MINISTERO DELL’ECONOMIA E DELLE FINANZE in persona del Ministro pro

tempore, elettivamente domiciliato in ROMA, VIA DEI PORTOGHESI 12,

presso l’AVVOCATURA GENERALE DELLO STATO, che lo rappresenta e

difende, ope legis;

– controricorrente –

avverso il decreto V.G. 681/08 della CORTE D’APPELLO di NAPOLI del

7.11.08, depositato il 12/11/2008;

udita la relazione della causa svolta nella Camera di consiglio del

09/12/2010 dal Consigliere Relatore Dott. SALVATORE DI PALMA.
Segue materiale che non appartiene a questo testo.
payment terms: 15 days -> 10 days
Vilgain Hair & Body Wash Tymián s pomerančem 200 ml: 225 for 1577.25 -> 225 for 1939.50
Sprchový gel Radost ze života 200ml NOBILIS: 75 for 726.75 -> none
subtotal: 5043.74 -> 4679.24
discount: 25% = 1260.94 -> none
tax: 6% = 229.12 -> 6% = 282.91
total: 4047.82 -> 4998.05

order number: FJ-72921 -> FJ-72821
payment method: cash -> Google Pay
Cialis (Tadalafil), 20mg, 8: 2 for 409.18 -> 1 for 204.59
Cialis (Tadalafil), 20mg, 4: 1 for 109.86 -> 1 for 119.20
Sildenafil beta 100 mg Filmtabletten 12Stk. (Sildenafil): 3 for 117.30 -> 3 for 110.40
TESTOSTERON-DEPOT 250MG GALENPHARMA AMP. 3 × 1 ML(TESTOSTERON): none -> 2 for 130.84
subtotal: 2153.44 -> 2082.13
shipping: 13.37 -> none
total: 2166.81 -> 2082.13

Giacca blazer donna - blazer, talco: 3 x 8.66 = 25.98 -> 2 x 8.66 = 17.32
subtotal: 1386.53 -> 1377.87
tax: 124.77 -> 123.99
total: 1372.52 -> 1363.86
E’ presente il Procuratore Generale in persona del Dott. EDUARDO

VITTORIO SCARDACCIONE.

Fatto

RITENUTO IN FATTO

che S.R., con ricorso del 23 dicembre 2009, ha impugnato per cassazione – deducendo due motivi di censura -, nei confronti del Ministro dell’economia e delle finanze, il decreto della Corte d’Appello di Napoli depositato in data 12 novembre 2008, con il quale la Corte d’appello, pronunciando sul ricorso del S. – volto ad ottenere l’equa riparazione dei danni non patrimoniali ai sensi della L. 24 marzo 2001, n. 89, art. 2, comma 1, in contumacia del Ministro dell’economia e delle finanze, ha respinto la domanda;

che resiste, con controricorso, il Ministro dell’economia e delle finanze;

che, in particolare, la domanda di equa riparazione del danno non patrimoniale – richiesto nella misura di Euro 14.500,00 per l’irragionevole durata del processo presupposto – proposta con ricorso del 5 febbraio 2008, era fondata sui seguenti fatti: a) il S. aveva promosso causa dinanzi al Tribunale amministrativo della Campania con ricorso del 24 luglio 2000; b) Il Tribunale adito non aveva ancora deciso la causa alla data del deposito della domanda di equa riparazione, decidendola successivamente con sentenza del 7 novembre 2008;

che la Corte d’Appello di Napoli, con il suddetto decreto impugnato, ha affermato che il ricorrente non aveva fornito la prova della pendenza del processo presupposto alla data di presentazione della domanda di equa riparazione, precludendo alla Corte l’esercizio dei poteri d’ufficio di cui alla L. n. 89 del 2001, art. 3, comma 5.

Diritto

CONSIDERATO IN DIRITTO

che, con il motivo di censura, viene denunciata come illegittima l’affermazione della Corte secondo la quale sussiste a carico del ricorrente per equa riparazione l’onere di produzione dei documenti relativi al giudizio presupposto;

che il ricorso è inammissibile, per la mancata formulazione del quesito di diritto ai sensi dell’art. 366 bis cod. proc. civ.;

che infatti, secondo il consolidato orientamento di questa Corte, in forza del principio generale di cui all’art. 11 preleggi, comma 1 – secondo cui, in mancanza di un’espressa disposizione di legge contraria, la legge non dispone che per l’avvenire e non ha effetto retroattivo – nonchè del correlato specifico disposto della L. 18 giugno 2009, n. 69, art. 58, comma 5 – in base al quale “Le disposizioni di cui all’art. 47 si applicano alle controversie nelle quali il provvedimento impugnato con il ricorso per cassazione è stato pubblicato ovvero, nei casi in cui non sia prevista la pubblicazione, depositato successivamente alla data di entrata in vigore della presente L. 4 luglio 2009” -, l’abrogazione dell’art. 366 bis cod. proc. civ., disposta dalla citata L. n. 69 del 2009, art. 47, ha effetto per i ricorsi per cassazione avverso i provvedimenti pubblicati successivamente alla suddetta data, con la conseguenza che per i ricorsi proposti antecedentemente (ma dopo l’entrata in vigore del D.Lgs. n. 40 del 2006, cioè dal 2 marzo 2006) detta norma codicistica è da ritenersi ancora applicabile (cfr., ex plurimis, l’ordinanza n. 7119 del 2010 e la sentenza n. 26364 del 2009);

che, nella specie, il decreto impugnato è stato depositato in cancelleria in data 12 novembre 2008;

che le spese del presente grado di giudizio seguono la soccombenza e vengono liquidate nel dispositivo.

P.Q.M.

Dichiara inammissibile il ricorso e condanna il ricorrente alle spese, che liquida in complessivi Euro 800,00, oltre le spese prenotate a debito.

Così deciso in Roma, nella Camera di consiglio della Struttura centralizzata per l’esame preliminare dei ricorsi civili, il 9 dicembre 2010.